From: Yun Levi <ppbuk5246@gmail.com>
To: Al Viro <viro@zeniv.linux.org.uk>
Cc: "David S. Miller" <davem@davemloft.net>,
Jakub Kicinski <kuba@kernel.org>,
Guillaume Nault <gnault@redhat.com>,
Nicolas Dichtel <nicolas.dichtel@6wind.com>,
Eric Dumazet <edumazet@google.com>,
Li RongQing <lirongqing@baidu.com>,
Thomas Gleixner <tglx@linutronix.de>,
Johannes Berg <johannes.berg@intel.com>,
David Howells <dhowells@redhat.com>,
daniel@iogearbox.net, linux-fsdevel@vger.kernel.org,
linux-kernel@vger.kernel.org, netdev@vger.kernel.org
Subject: Re: [PATCH] netns: dangling pointer on netns bind mount point.
Date: Wed, 8 Apr 2020 14:59:17 +0900 [thread overview]
Message-ID: <CAM7-yPS_xh54H9M7B8-tAmPM4+w0VgnruJhK509upsDgZvcNhg@mail.gmail.com> (raw)

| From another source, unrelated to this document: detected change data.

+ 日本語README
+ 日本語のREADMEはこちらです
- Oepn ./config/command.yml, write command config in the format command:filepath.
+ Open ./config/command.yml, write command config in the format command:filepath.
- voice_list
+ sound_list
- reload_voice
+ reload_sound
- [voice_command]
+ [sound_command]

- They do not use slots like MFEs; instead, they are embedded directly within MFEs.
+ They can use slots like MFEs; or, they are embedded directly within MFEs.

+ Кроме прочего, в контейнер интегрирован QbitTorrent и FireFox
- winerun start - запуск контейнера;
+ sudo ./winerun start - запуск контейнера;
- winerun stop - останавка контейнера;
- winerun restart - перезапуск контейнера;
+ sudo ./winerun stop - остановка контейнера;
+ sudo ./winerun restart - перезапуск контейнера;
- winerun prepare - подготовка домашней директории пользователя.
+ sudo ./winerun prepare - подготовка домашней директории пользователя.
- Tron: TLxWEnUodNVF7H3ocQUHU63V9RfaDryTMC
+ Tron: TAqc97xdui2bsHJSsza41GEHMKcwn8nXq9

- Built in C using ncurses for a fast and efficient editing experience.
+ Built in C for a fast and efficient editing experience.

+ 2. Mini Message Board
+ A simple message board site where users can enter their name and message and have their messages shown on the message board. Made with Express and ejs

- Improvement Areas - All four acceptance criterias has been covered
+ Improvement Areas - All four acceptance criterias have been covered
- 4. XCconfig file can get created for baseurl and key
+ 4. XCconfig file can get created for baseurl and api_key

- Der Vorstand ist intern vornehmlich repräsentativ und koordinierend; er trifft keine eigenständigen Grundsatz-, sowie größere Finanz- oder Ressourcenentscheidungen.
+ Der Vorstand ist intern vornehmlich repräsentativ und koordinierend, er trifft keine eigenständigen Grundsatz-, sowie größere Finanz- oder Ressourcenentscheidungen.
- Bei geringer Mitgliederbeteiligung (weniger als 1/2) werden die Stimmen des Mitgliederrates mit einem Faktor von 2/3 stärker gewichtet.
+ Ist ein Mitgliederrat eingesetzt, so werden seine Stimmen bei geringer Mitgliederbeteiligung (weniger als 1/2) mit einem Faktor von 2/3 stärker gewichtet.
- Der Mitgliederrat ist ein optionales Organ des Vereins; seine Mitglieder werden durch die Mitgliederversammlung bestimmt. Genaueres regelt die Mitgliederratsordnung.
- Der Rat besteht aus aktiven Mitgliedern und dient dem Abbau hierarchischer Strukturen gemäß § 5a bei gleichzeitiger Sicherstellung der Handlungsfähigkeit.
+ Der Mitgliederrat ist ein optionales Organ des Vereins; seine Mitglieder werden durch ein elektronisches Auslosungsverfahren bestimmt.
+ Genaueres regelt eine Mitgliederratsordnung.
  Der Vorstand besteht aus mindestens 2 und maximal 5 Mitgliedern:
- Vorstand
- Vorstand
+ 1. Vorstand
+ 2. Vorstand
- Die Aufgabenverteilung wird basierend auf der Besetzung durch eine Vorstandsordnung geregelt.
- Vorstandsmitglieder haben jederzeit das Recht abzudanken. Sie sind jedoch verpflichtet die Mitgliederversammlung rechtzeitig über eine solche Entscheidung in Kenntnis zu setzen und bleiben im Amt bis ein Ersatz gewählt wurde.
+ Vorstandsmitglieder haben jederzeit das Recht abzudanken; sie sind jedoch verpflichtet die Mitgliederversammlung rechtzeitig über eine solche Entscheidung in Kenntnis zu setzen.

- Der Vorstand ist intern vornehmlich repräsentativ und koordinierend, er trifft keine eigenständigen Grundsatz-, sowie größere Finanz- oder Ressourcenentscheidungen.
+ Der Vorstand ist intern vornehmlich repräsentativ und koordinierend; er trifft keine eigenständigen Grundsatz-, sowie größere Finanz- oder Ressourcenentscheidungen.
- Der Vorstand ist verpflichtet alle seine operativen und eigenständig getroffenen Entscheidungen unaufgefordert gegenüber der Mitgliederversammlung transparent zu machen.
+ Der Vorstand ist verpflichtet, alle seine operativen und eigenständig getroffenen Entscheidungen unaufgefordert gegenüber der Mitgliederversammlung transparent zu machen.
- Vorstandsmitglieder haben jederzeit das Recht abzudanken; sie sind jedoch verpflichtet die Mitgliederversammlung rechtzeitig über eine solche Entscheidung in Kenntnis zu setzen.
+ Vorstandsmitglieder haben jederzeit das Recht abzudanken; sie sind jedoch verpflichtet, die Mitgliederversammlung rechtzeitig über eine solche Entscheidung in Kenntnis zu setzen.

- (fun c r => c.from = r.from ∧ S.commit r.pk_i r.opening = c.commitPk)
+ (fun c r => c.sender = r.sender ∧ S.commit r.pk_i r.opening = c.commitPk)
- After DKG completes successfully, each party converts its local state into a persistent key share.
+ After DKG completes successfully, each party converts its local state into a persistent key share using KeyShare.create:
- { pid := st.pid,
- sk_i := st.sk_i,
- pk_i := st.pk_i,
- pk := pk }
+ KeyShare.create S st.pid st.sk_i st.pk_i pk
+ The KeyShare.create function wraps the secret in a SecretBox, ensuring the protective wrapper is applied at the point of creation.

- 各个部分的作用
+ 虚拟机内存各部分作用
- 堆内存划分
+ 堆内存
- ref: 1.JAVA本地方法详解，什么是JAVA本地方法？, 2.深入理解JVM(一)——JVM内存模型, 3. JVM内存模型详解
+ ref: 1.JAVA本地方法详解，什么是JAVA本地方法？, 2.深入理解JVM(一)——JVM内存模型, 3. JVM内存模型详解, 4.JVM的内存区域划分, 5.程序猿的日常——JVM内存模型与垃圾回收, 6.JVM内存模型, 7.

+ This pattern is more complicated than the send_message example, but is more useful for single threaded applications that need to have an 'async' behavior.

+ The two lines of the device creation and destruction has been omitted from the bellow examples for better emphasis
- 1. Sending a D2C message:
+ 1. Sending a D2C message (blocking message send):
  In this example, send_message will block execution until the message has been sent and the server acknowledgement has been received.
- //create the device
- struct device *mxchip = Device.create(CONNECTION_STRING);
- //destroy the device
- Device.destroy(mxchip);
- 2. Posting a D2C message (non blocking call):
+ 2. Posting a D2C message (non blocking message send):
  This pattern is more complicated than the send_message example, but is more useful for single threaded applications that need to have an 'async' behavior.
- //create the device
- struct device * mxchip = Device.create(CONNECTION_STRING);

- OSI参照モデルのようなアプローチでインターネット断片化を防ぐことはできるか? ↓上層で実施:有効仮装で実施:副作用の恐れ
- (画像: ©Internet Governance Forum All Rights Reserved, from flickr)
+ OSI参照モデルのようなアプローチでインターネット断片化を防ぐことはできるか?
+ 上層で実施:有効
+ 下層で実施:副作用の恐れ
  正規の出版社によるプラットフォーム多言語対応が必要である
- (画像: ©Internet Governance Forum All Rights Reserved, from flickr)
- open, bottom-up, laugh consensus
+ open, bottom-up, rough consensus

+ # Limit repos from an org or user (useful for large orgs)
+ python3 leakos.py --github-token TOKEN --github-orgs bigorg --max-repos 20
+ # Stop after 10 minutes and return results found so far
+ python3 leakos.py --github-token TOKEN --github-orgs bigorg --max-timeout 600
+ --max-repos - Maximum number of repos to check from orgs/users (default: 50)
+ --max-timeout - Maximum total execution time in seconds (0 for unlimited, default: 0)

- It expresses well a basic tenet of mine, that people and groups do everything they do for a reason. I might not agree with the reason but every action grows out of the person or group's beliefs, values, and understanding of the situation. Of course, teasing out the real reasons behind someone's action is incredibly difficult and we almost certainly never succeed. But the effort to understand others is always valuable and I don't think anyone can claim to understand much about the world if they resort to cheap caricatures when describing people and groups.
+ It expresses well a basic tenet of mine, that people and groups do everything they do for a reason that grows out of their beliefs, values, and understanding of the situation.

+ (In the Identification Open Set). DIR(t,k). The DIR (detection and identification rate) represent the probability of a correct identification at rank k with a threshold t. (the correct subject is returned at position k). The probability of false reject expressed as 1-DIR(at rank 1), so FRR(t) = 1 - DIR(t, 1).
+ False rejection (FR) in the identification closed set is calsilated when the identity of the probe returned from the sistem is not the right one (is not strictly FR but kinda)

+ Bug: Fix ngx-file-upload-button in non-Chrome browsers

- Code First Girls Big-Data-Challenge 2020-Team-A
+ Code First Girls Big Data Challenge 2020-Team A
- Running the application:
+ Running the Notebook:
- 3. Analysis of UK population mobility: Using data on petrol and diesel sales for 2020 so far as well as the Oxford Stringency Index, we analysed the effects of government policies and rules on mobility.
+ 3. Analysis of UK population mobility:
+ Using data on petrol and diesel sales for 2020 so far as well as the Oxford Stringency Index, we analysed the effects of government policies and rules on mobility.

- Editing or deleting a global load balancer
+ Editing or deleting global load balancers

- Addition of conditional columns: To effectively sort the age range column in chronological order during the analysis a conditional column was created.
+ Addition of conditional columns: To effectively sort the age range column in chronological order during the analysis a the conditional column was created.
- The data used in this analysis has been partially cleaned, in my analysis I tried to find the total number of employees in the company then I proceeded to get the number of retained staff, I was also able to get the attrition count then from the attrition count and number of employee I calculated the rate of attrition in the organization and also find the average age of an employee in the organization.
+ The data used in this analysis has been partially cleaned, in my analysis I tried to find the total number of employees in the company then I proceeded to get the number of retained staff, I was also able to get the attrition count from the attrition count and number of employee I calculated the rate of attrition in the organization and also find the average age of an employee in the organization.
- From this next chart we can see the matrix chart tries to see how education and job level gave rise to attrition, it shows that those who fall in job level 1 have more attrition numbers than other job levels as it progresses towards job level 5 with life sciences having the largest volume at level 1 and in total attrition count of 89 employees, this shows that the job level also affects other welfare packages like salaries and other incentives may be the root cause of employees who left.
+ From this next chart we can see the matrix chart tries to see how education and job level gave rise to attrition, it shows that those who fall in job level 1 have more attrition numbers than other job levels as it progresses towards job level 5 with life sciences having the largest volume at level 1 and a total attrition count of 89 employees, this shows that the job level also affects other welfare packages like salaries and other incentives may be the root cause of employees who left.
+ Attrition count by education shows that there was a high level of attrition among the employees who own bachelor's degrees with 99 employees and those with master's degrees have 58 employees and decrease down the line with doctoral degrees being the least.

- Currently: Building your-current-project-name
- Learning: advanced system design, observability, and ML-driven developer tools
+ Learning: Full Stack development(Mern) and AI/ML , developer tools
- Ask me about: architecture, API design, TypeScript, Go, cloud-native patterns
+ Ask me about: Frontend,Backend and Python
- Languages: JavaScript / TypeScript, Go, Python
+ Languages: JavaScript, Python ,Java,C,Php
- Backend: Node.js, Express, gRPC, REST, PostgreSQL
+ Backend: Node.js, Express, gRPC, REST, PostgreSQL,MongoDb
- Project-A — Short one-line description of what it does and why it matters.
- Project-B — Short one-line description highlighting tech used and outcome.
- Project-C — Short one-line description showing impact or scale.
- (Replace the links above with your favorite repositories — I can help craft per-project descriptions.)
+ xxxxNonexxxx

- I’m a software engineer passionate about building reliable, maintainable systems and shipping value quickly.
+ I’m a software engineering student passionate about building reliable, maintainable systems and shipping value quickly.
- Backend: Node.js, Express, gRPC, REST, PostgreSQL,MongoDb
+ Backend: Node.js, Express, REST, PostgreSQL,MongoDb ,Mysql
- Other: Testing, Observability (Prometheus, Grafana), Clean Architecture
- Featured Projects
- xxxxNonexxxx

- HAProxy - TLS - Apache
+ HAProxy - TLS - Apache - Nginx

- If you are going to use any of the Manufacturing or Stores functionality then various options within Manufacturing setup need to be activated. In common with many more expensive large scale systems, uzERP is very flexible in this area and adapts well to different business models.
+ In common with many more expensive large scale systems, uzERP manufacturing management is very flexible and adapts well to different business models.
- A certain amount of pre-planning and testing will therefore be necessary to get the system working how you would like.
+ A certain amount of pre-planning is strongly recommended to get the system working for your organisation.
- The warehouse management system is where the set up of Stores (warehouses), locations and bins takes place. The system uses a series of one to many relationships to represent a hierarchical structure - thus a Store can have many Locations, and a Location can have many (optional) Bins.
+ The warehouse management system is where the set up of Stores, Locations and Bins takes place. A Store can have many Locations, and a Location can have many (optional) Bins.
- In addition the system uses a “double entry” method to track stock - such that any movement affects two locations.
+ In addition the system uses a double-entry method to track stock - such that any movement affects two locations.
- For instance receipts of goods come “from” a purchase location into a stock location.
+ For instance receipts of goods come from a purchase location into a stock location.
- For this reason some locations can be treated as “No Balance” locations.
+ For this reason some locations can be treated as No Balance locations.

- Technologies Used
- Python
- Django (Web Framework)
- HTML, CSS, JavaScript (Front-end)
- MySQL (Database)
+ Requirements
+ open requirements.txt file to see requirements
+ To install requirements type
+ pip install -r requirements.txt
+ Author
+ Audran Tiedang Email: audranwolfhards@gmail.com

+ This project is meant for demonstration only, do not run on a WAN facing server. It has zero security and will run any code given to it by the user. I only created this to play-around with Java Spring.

In-Reply-To: <20200407182609.GA23230@ZenIV.linux.org.uk>
Thank you for great comments. Thanks to you I understand what i missed.
I try to generate problem on mainline But, as you explained that
situation isn't happen,
Maybe my other things which I made generate some problem (freeing
network namespace..)
Thanks for great answering and sharing.
If I meet the situation, at that time I'll share. Thank you very much!
P.S. If I have a question, Could I ask via e-mail like this?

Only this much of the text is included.